(Beginning of EXTRACTED MATERIAL)

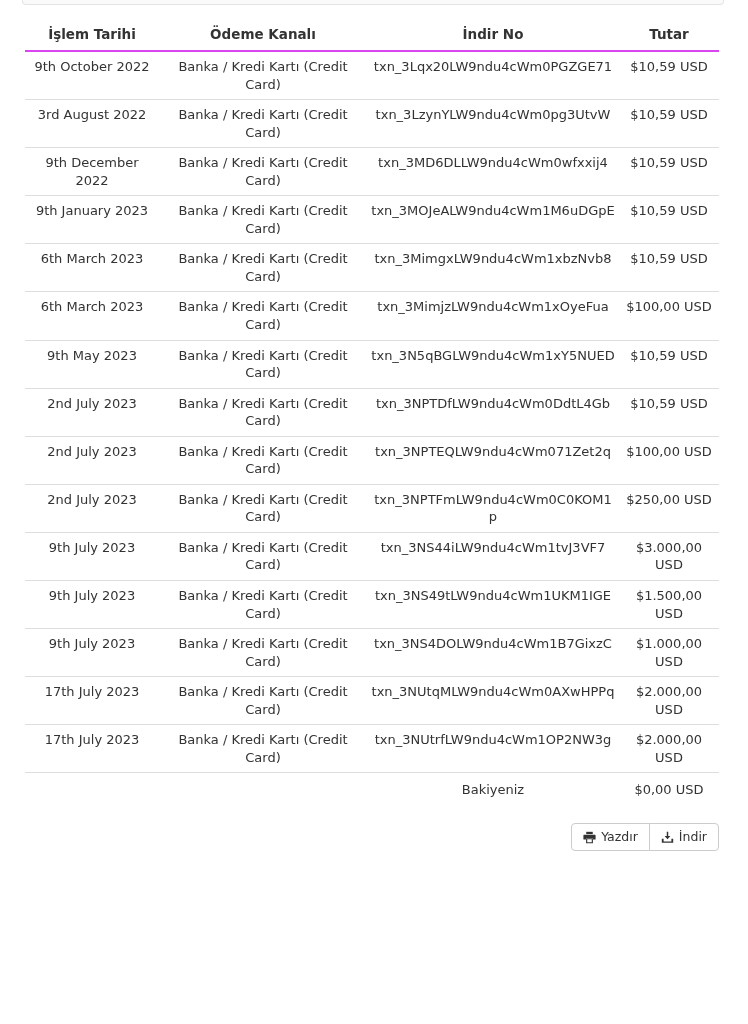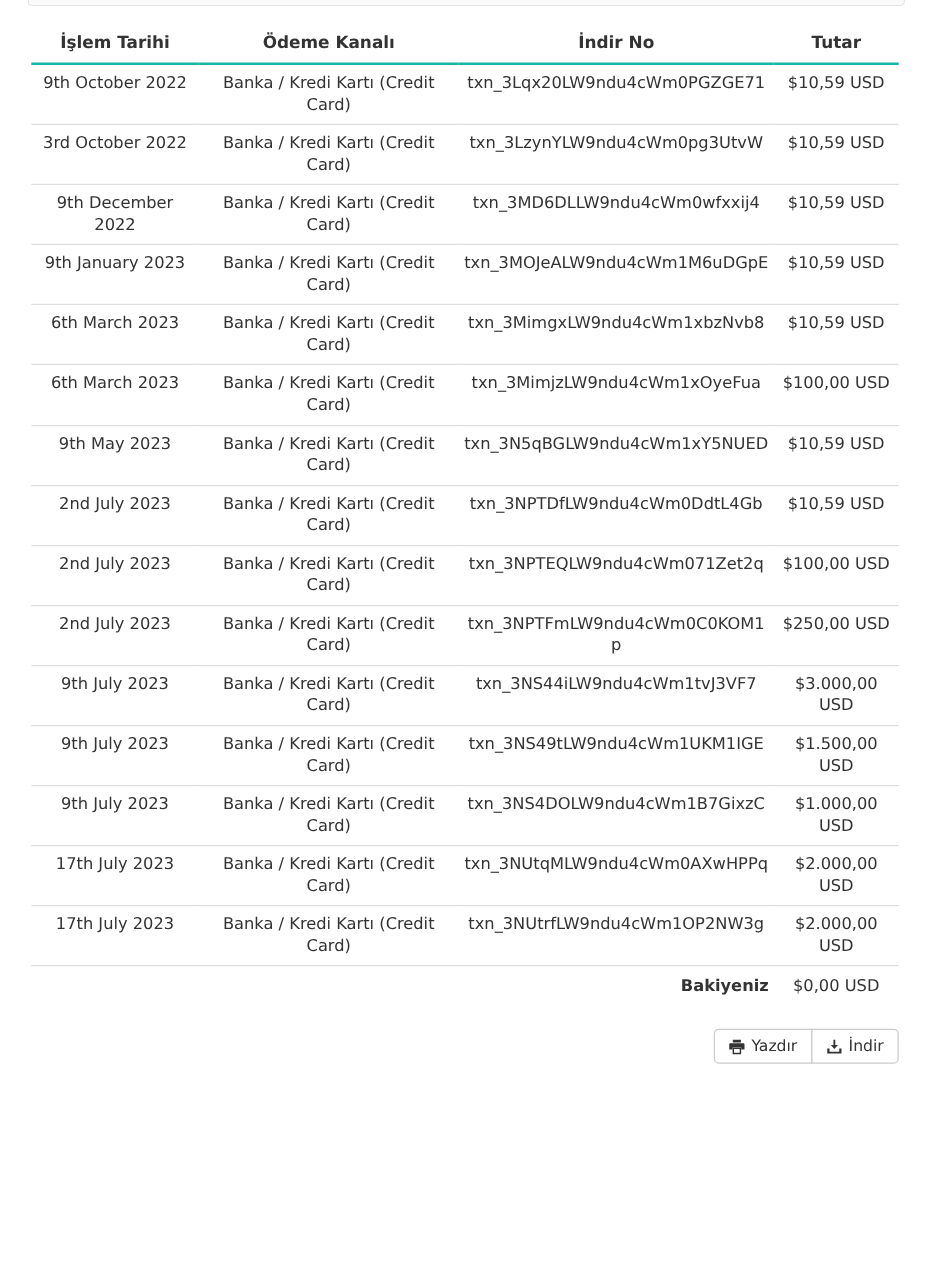--- a/index.html
+++ b/index.html
@@ -45,7 +45,7 @@
     font-weight: bold;
     text-align: center;
     padding: 8px 4px;
-    border-bottom: 2px solid #14b8a6;
+    border-bottom: 2px solid #d946ef;
     color: #333333;
   }
   .tx-table td {

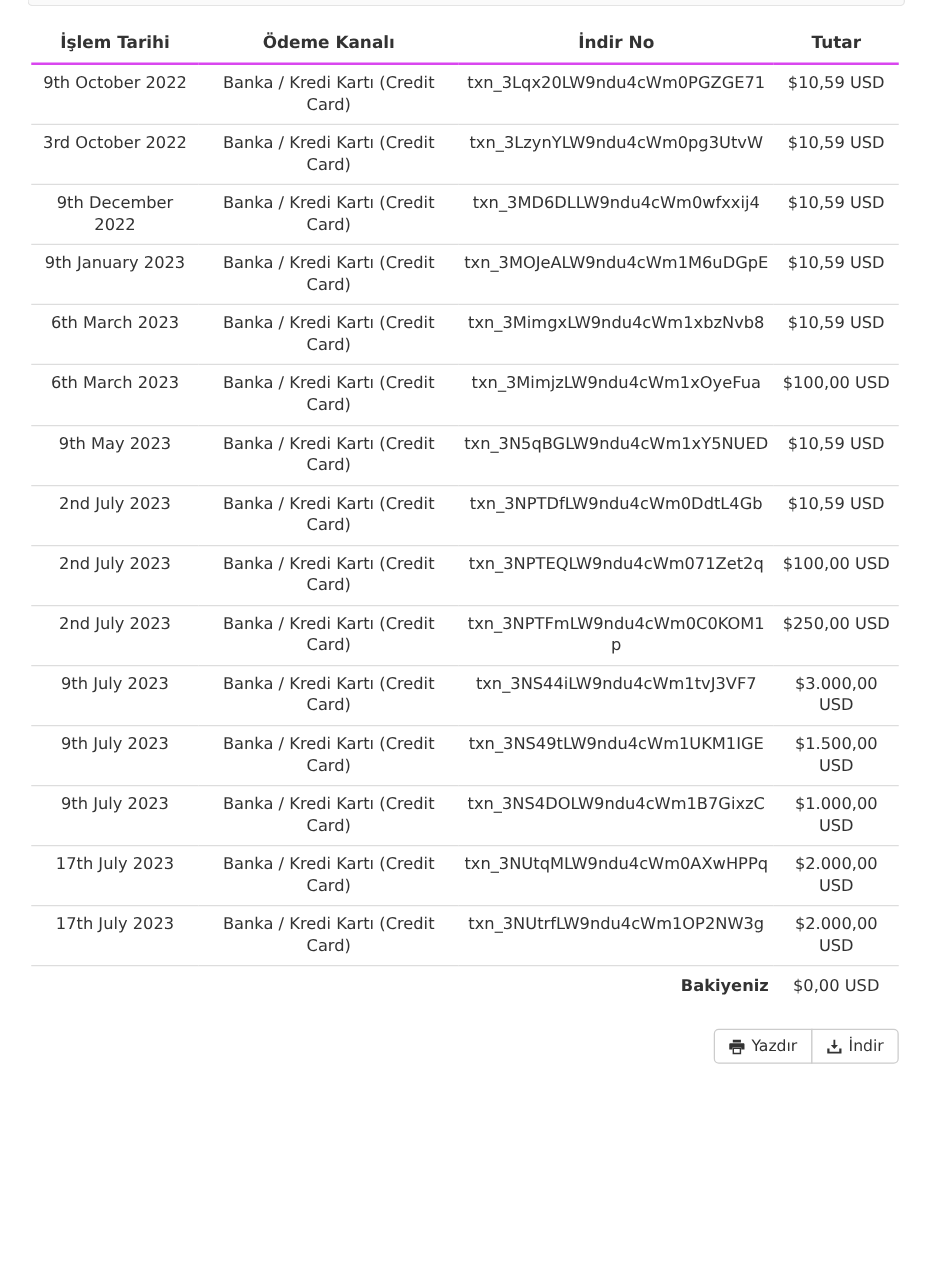--- a/index.html
+++ b/index.html
@@ -128,7 +128,7 @@
   </tr>
 
   <tr>
-    <td>3rd October 2022</td>
+    <td>3rd August 2022</td>
     <td>Banka / Kredi Kartı (Credit Card)</td>
     <td>txn_3LzynYLW9ndu4cWm0pg3UtvW</td>
     <td>$10,59 USD</td>

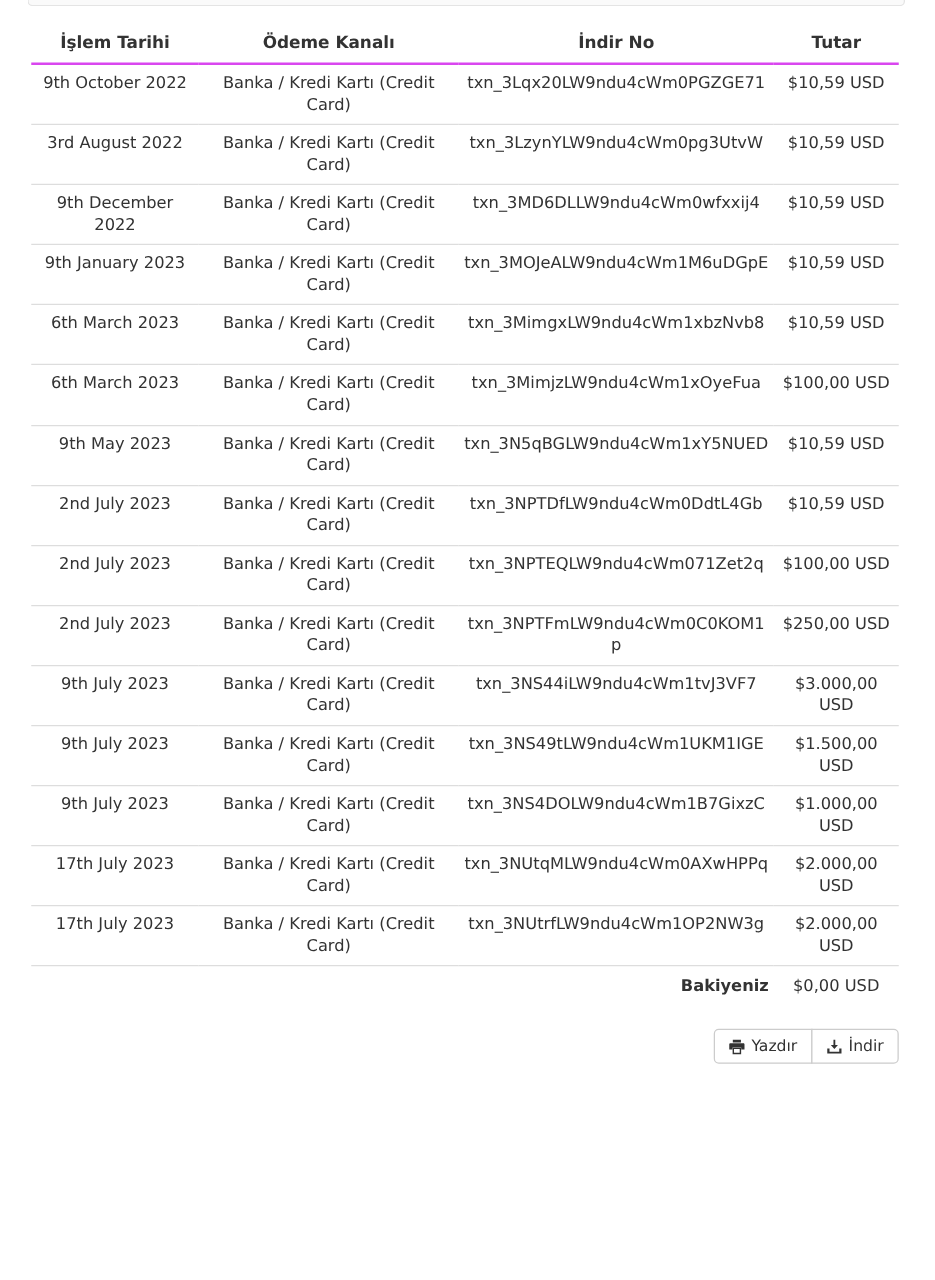--- a/index.html
+++ b/index.html
@@ -62,8 +62,7 @@
     text-align: center;
   }
   .tx-table tfoot .balance-label {
-    font-weight: bold;
-    text-align: right;
+    font-weight: normal;
   }
   .actions-bar {
     width: 694px;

(End of EXTRACTED MATERIAL)

> [TASK REQUIREMENTS]:
Where a line of the data holds "solid", show that line.

> [REPLY]:
-    border-bottom: 2px solid #14b8a6;
+    border-bottom: 2px solid #d946ef;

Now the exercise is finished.